Logo Questions Linux Laravel Mysql Ubuntu Git Menu
 

Is it undefined behaviour to read a different member than was written in a Union?

Tags:

c++

union test{
  char a; // 1 byte
  int b;  // 4 bytes
};

int main(){ 
  test t;
  t.a = 5;
  return t.b;
}

This link says: https://en.cppreference.com/w/cpp/language/union

It's undefined behavior to read from the member of the union that wasn't most recently written.

According to this, does my sample code above have UB? If so then what's the point of a Union then? I thought the whole point it to read/write different value types form the same memory location.

If I need to access the most recently written value then I will just use a regular variable and not a Union.

like image 608
Dan Avatar asked Sep 12 '25 07:09

Dan


2 Answers

Yes the behaviour is undefined in C++.

When you write a value to a member of union, think of that member becoming the active member.

The behaviour of reading any member of a union that is not the active member is undefined.
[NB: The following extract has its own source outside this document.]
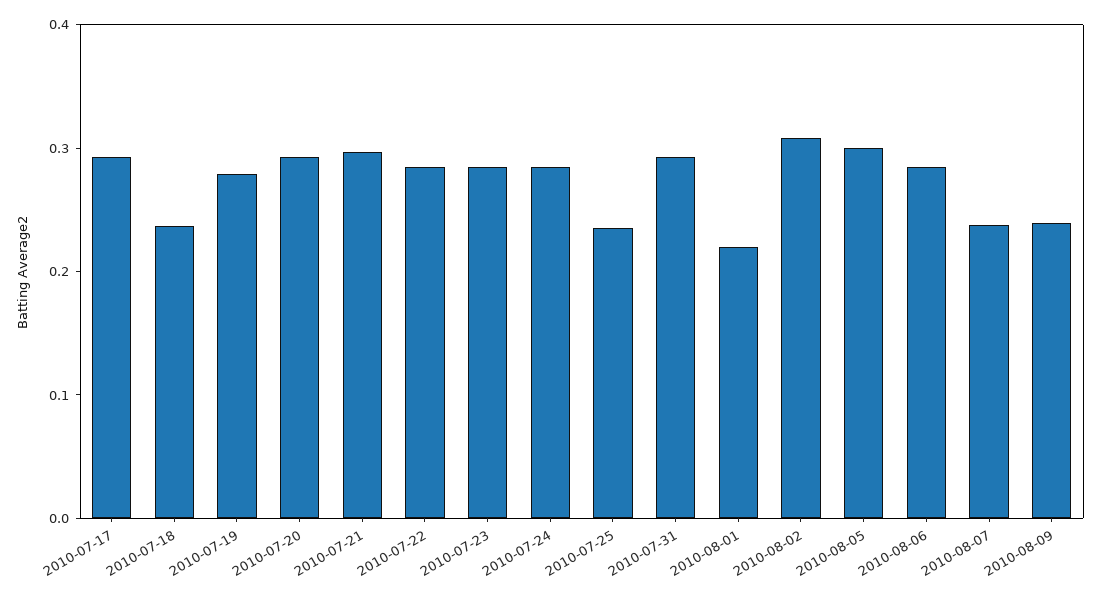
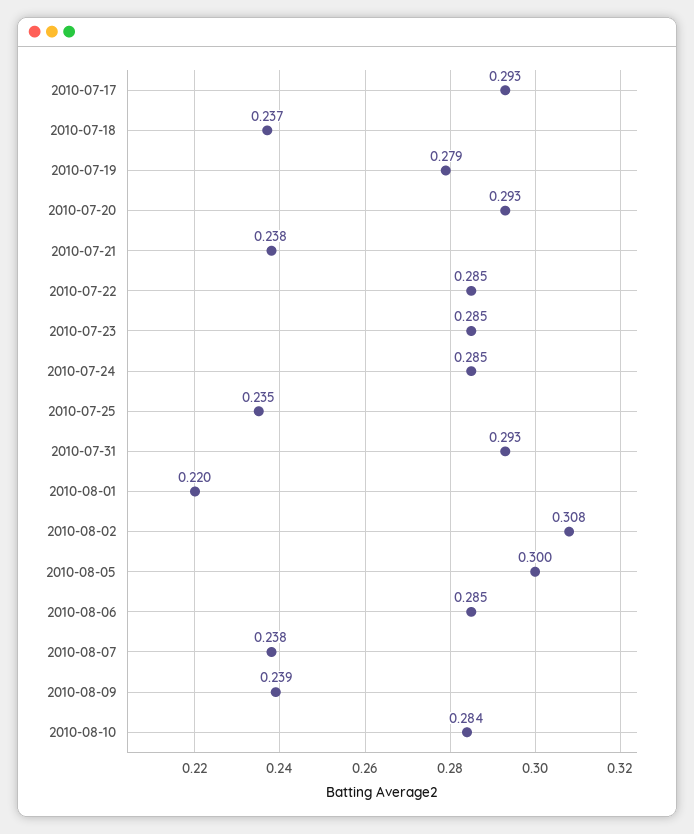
2010-07-21: 0.3 -> 0.238
2010-08-10: none -> 0.284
in C++, a union is often coupled with another variable that serves as a means of identifying the active member.

like image 65
Bathsheba Avatar answered Sep 13 '25 20:09

Bathsheba


Your implication that having unions without the possibility of reading their inactive members makes them useless is wrong. Consider the following simplified implementation of a string class:

class string {
  char* data_;
  size_t size_;
  union {
    size_t capacity_;
    char buffer_[16];
  };

  string(const char* str) : size_(strlen(str)) {
    if (size_ < 16) 
      data_ = buffer_;  // short string, buffer_ will be active
    else {
      capacity_ = size_;  // long string, capacity_ is active
      data_ = new char[capacity_ + 1];
    }
    memcpy(data_, str, size_ + 1);      
  }

  bool is_short() const { return data_ == buffer_; }
  ...
public:
  size_t capacity() const { return is_short() ? 15 : capacity_; }
  const char* data() const { return data_; }
  ...
};

Here, if the stored string has less then 16 characters, it is stored in buffer_ and data_ points to it. Otherwise, data_ points to a dynamically-allocated buffer.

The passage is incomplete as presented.